*** EXCERPTED RECORDS ***

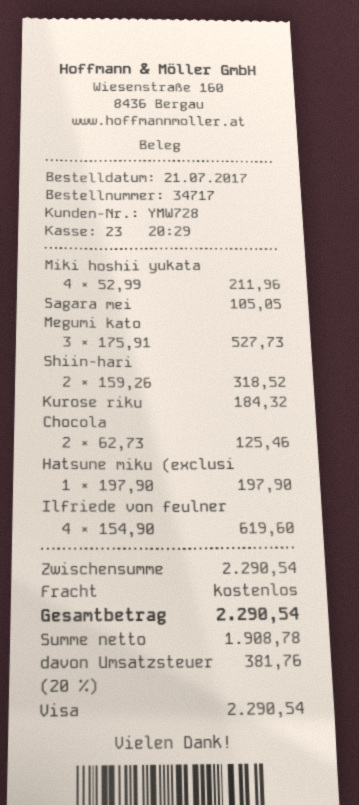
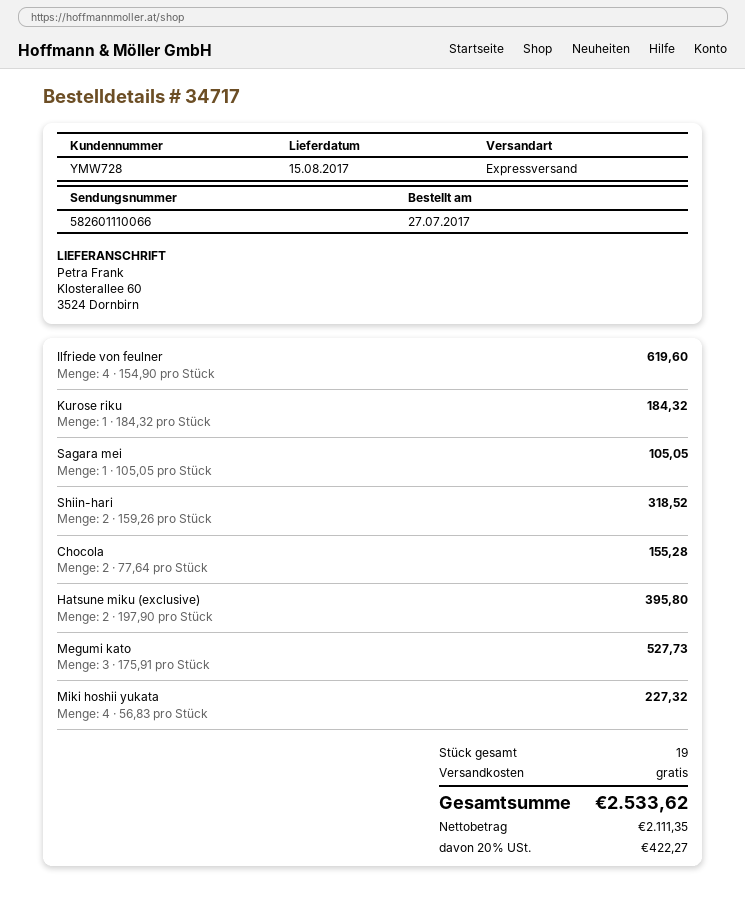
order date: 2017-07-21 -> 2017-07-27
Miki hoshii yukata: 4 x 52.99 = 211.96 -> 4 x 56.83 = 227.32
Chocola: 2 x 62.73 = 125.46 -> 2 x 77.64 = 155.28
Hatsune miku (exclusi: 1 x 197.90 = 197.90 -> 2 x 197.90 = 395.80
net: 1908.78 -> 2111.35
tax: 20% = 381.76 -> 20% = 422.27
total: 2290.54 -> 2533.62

*** End of EXCERPTED RECORDS ***

EXERCISE DESCRIPTION: Give back exactly the lines from the one that contains "net: 1908.78 -> 2111.35" to the end of the data above, both of those lines included.

EXPECTED ANSWER:
net: 1908.78 -> 2111.35
tax: 20% = 381.76 -> 20% = 422.27
total: 2290.54 -> 2533.62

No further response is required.